____ DATA

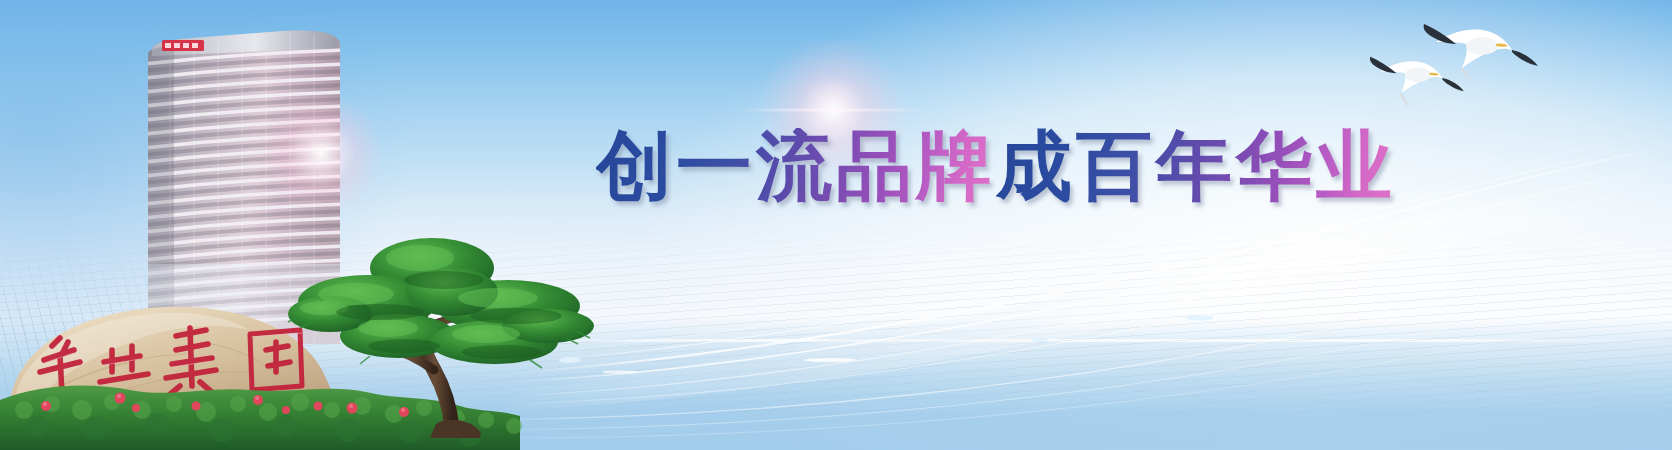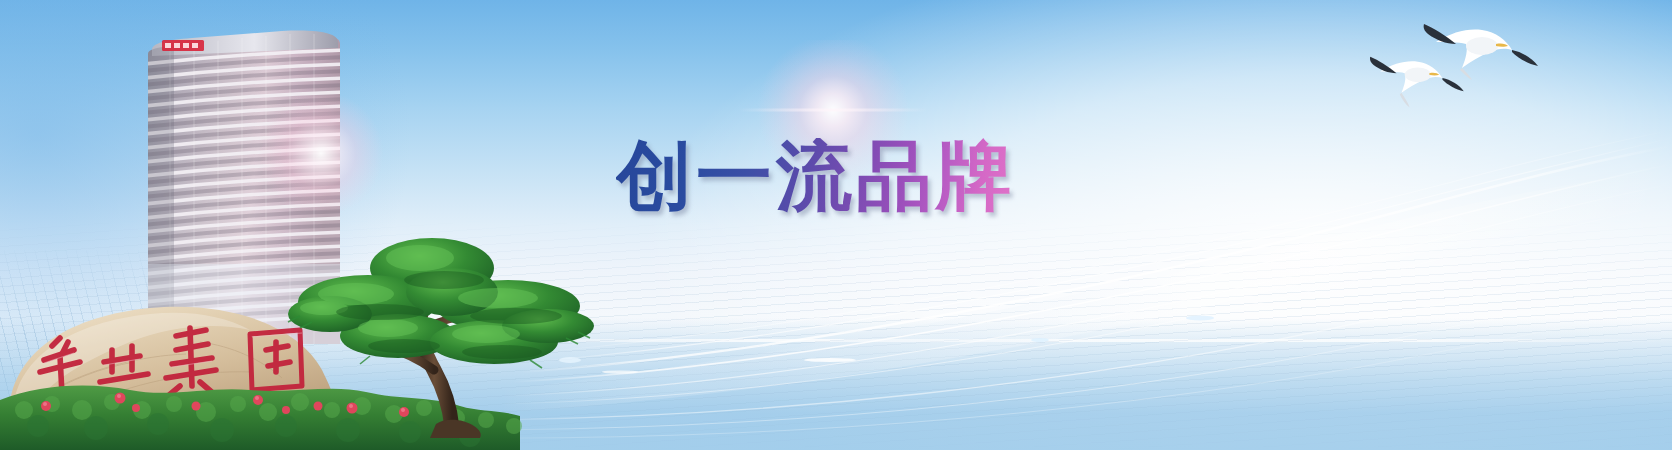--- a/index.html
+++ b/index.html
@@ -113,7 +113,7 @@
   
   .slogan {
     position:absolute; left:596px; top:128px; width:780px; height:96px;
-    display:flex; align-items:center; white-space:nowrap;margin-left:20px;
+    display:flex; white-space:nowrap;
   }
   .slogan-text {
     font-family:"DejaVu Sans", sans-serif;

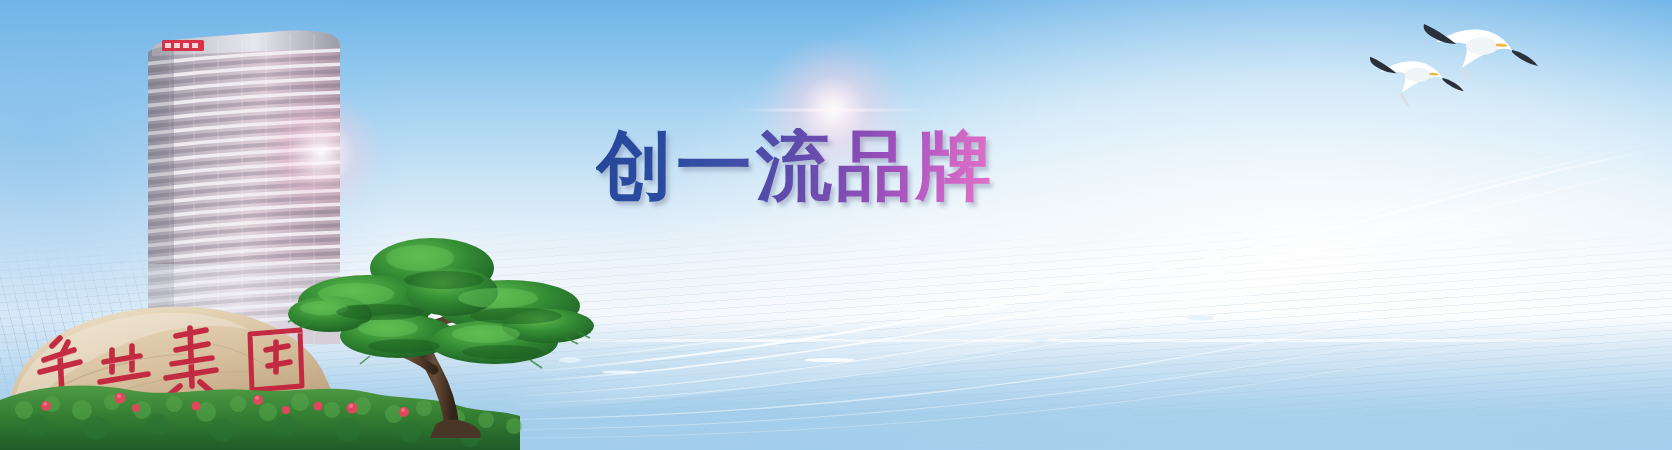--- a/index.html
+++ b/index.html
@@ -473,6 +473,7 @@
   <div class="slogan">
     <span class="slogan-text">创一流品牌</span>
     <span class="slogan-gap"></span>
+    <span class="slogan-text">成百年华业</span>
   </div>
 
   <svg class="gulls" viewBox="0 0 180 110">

________
____ DATA

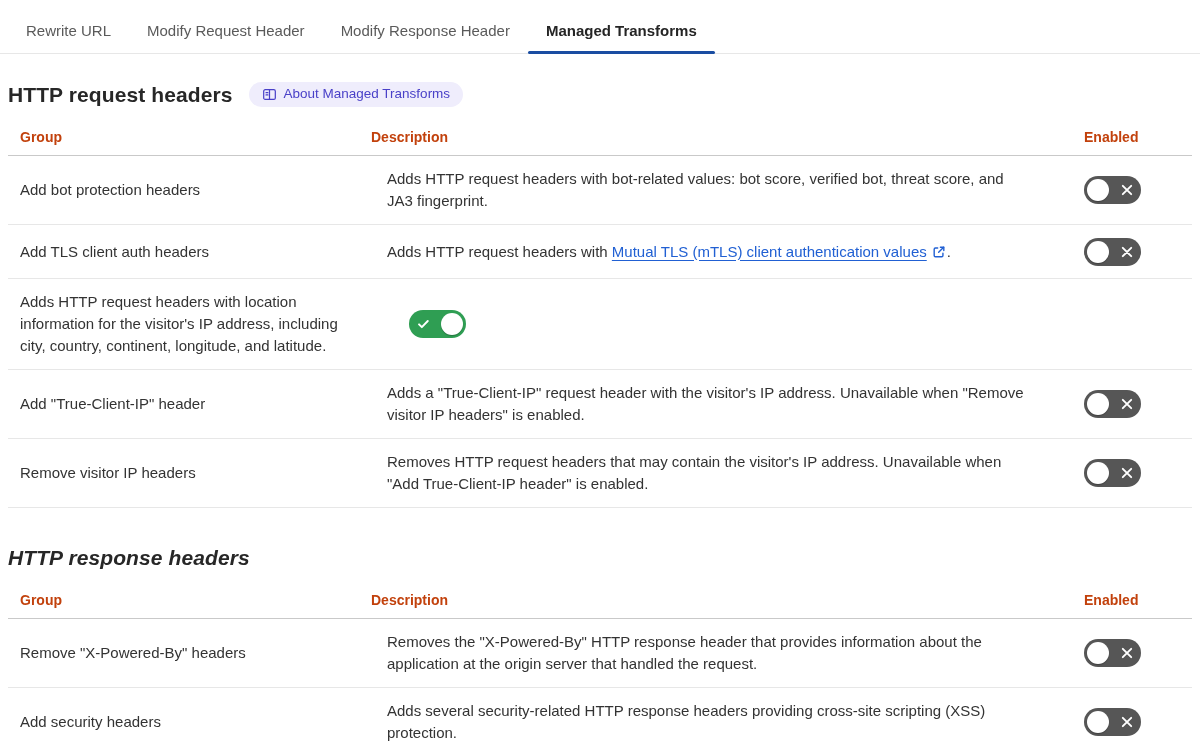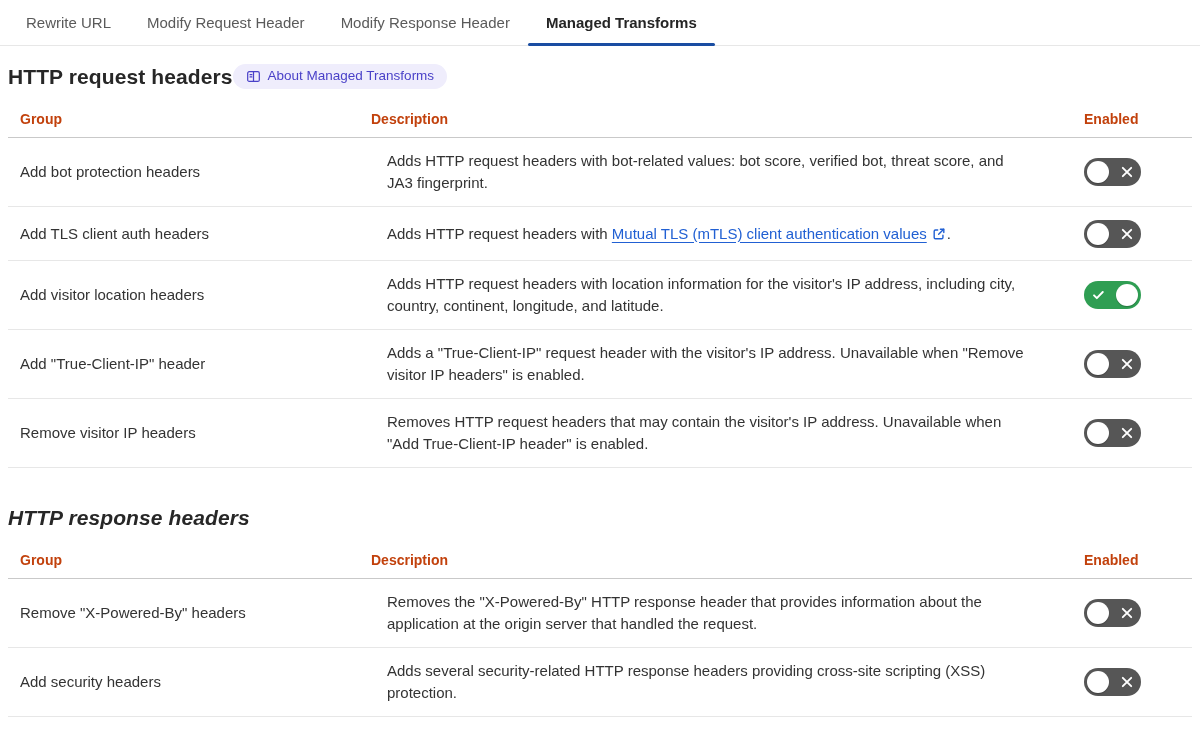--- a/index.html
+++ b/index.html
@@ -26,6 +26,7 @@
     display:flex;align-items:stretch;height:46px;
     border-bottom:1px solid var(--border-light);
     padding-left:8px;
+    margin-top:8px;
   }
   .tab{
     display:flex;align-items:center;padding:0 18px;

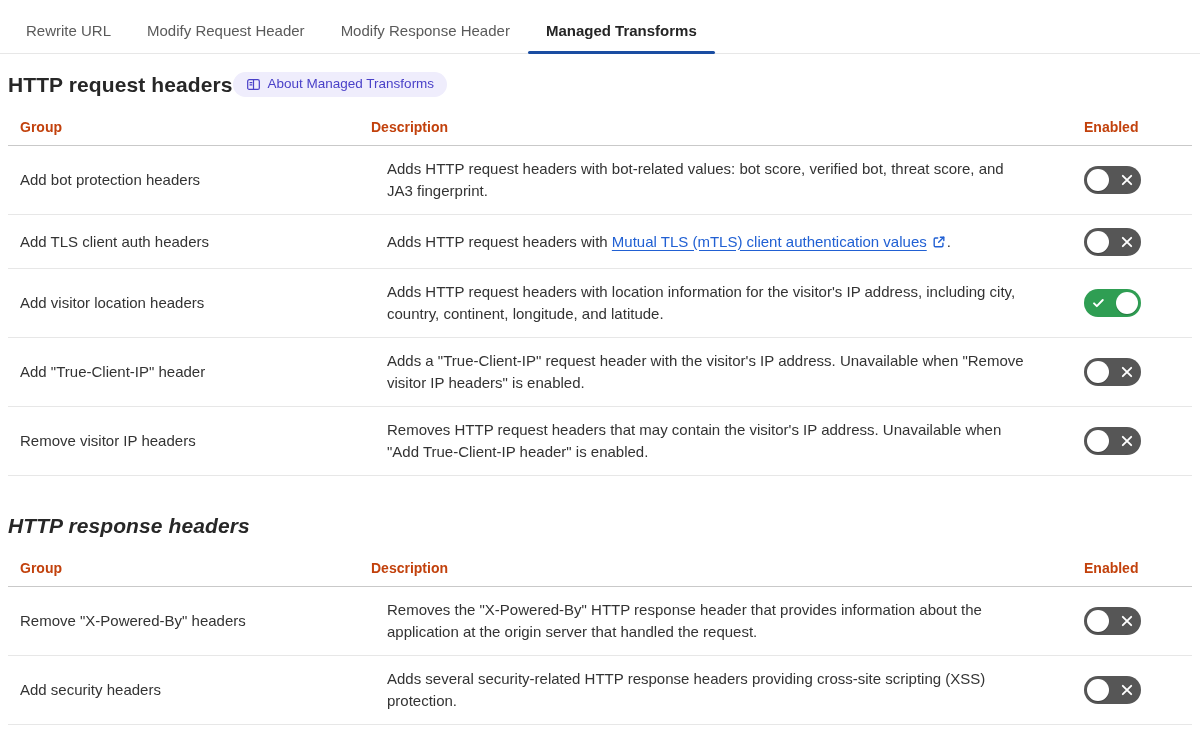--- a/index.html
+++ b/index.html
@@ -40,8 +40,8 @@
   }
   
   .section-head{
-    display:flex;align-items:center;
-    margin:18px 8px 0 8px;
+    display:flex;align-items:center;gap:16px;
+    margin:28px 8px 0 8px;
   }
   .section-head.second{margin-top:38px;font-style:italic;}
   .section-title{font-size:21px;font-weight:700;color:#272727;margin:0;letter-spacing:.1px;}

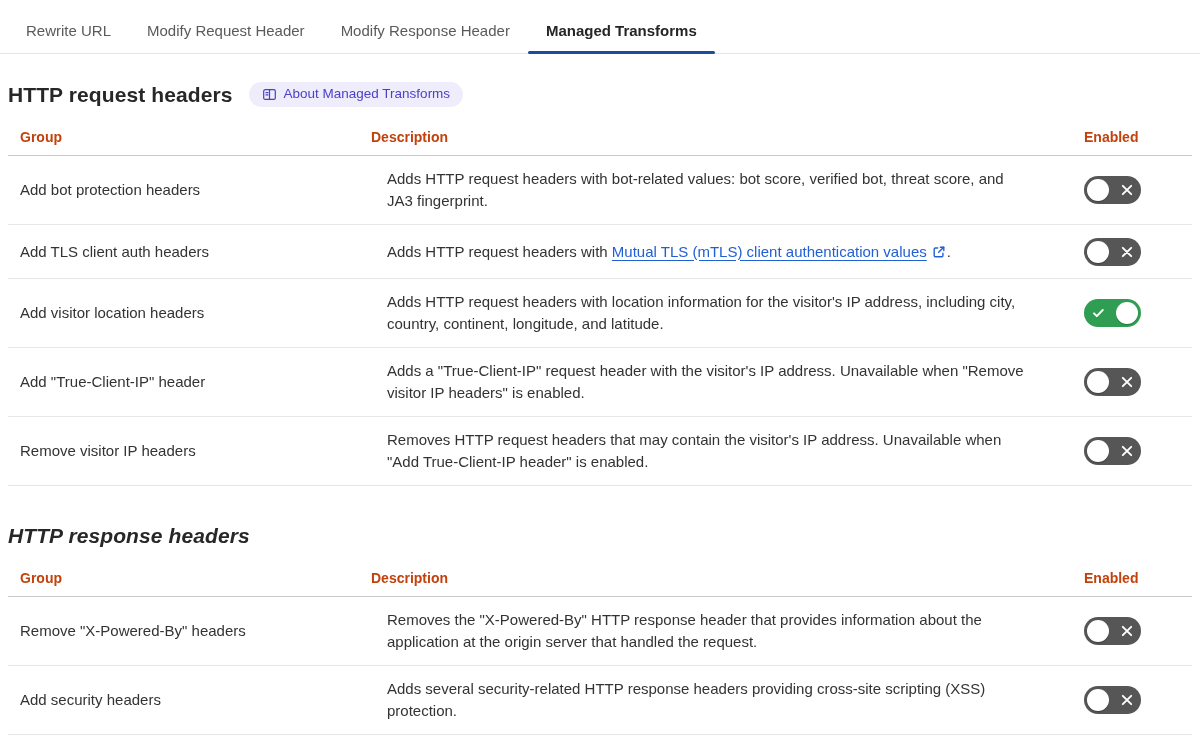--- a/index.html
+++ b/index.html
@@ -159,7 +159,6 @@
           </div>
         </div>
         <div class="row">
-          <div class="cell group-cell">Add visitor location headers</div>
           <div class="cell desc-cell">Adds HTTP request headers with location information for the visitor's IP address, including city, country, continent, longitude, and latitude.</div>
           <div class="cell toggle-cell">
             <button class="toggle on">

________

- PROBLEM REQUIREMENTS -
Scan the material for the word "span". Return every line where it is found.

- REPLY -
     <span class="slogan-text">创一流品牌</span>
     <span class="slogan-gap"></span>
+    <span class="slogan-text">成百年华业</span>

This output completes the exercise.